BRACK☆JACK~序章~
☆ ☆ ☆
「――…で?」
傷ついたジャガイモと、何故かリビングのソファに座っている美人を交互に見つめ、エイジはその話の先をレンに促した。
「何がだよ?」
キッチンの壁に寄りかかりながら、レンは言う。
「このヒビ割れたジャガイモの代償が、そこの美人なお姉さまなのかって聞いてんだよ」
「それって、嬉しいってこと? ムカツクってこと?」
小声で話す二人に、女はリビングから声をかける。
所詮、狭いオンボロアパート、どこにいても会話は筒抜けらしい。
「そりゃもちろん、喜んでるんですよ。
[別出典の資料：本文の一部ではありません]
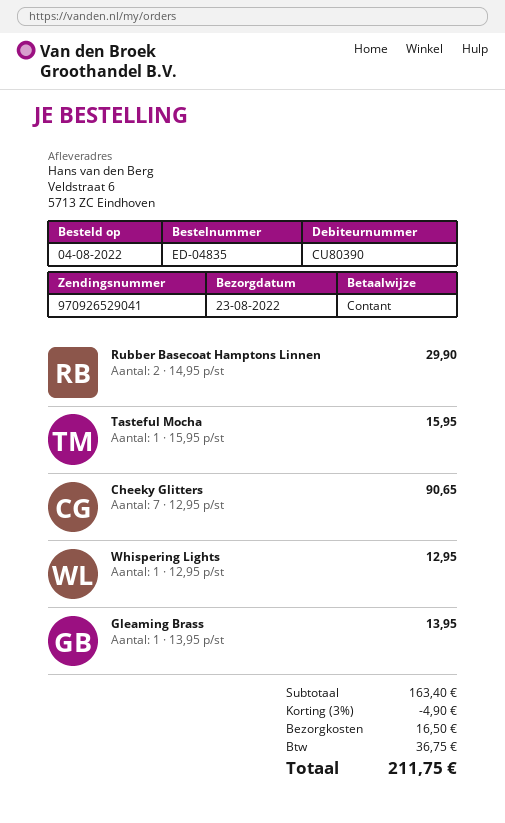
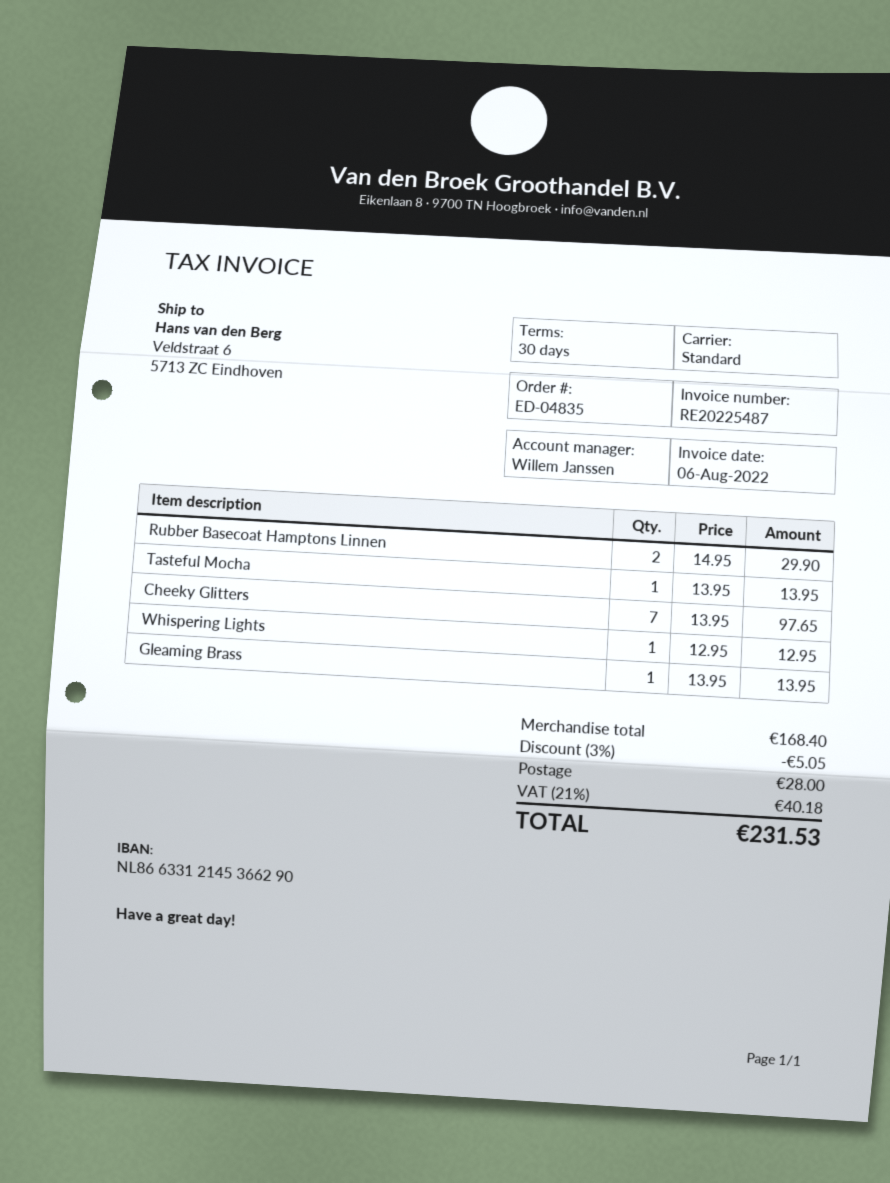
Tasteful Mocha: 1 x 15.95 = 15.95 -> 1 x 13.95 = 13.95
Cheeky Glitters: 7 x 12.95 = 90.65 -> 7 x 13.95 = 97.65
subtotal: 163.40 -> 168.40
discount: 3% = 4.90 -> 3% = 5.05
shipping: 16.50 -> 28.00
tax: 36.75 -> 40.18
total: 211.75 -> 231.53

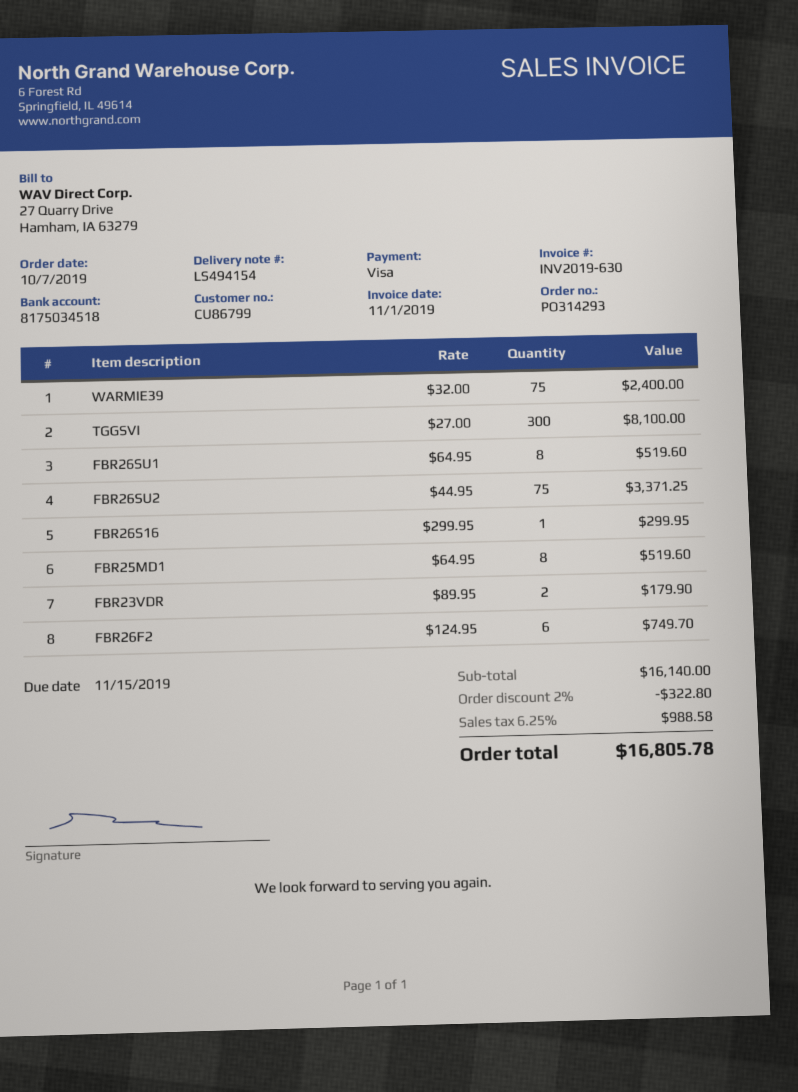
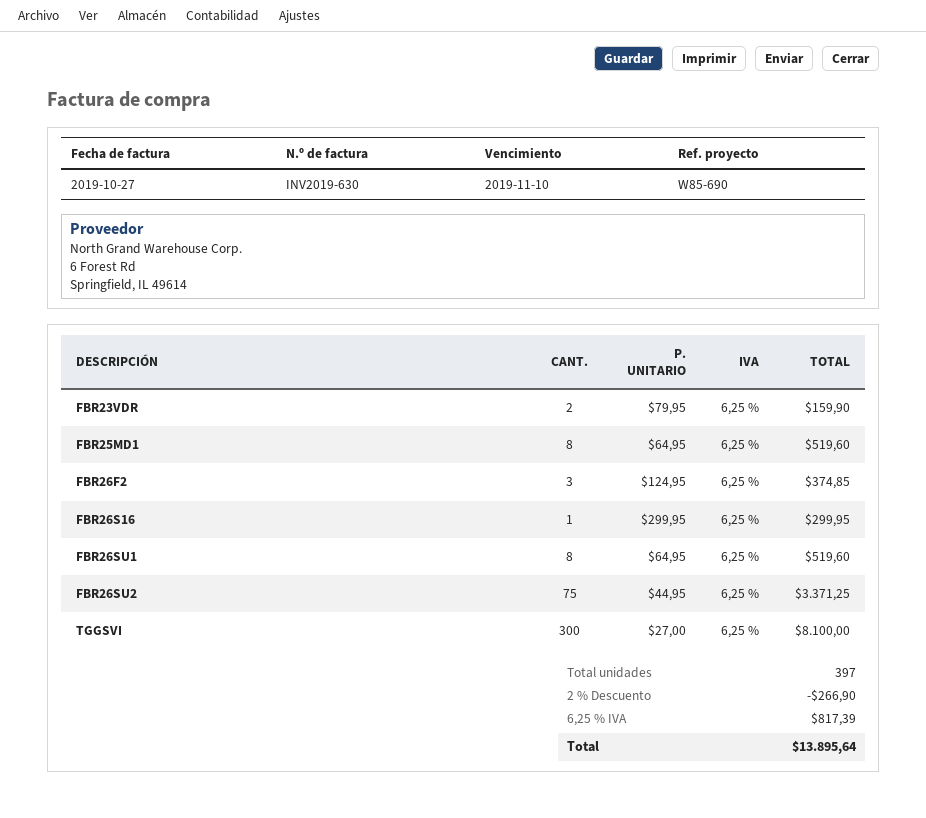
invoice date: 2019-11-01 -> 2019-10-27
due date: 2019-11-15 -> 2019-11-10
WARMIE39: 75 x 32.00 = 2400.00 -> none
FBR23VDR: 2 x 89.95 = 179.90 -> 2 x 79.95 = 159.90
FBR26F2: 6 x 124.95 = 749.70 -> 3 x 124.95 = 374.85
discount: 2% = 322.80 -> 2% = 266.90
tax: 6.25% = 988.58 -> 6.25% = 817.39
total: 16805.78 -> 13895.64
…えぇと」
「ユイ、よ」
「ユイさん」
くすっと笑ってタバコを取り出すユイに、エイジはライターの火をすっと差し出して。
「だけどどうして、俺たちのことを?」
「…噂に聞いたのよ」
ユイはエイジを見つめる。
どんな噂だよ、と、キッチンの壁にもたれかかりながらレンは聞き返す。
「本当は死んでしまっていてもおかしくない二人が、未だに生きてるって噂」
ユイの言葉を聞いた途端、エイジとレンの目付きが、心持ち険しくなる。
ユイは苦笑して。
「もう、そんなに怖い顔しなくていいってば。死神も味方するようなあなた達なら、私も一緒にいられるんじゃないかって…そう思っただけよ」
まだ半分残っているタバコを灰皿に押し付けて、ユイはソファに深く沈みこんだ。
膝の上に組んだ両手は、微かに震えている。
「…さっき、なんで襲われてたんだ?」
レンが聞いた。
「ただ単にナンパされてただけ。あんまりしつこいからつい、応戦しちゃっただけ」
「銃で狙ってた男は?」
「……さァ、ね」
真っ直ぐに突き刺さるレンの視線から逃れるように、ユイは目をそらした。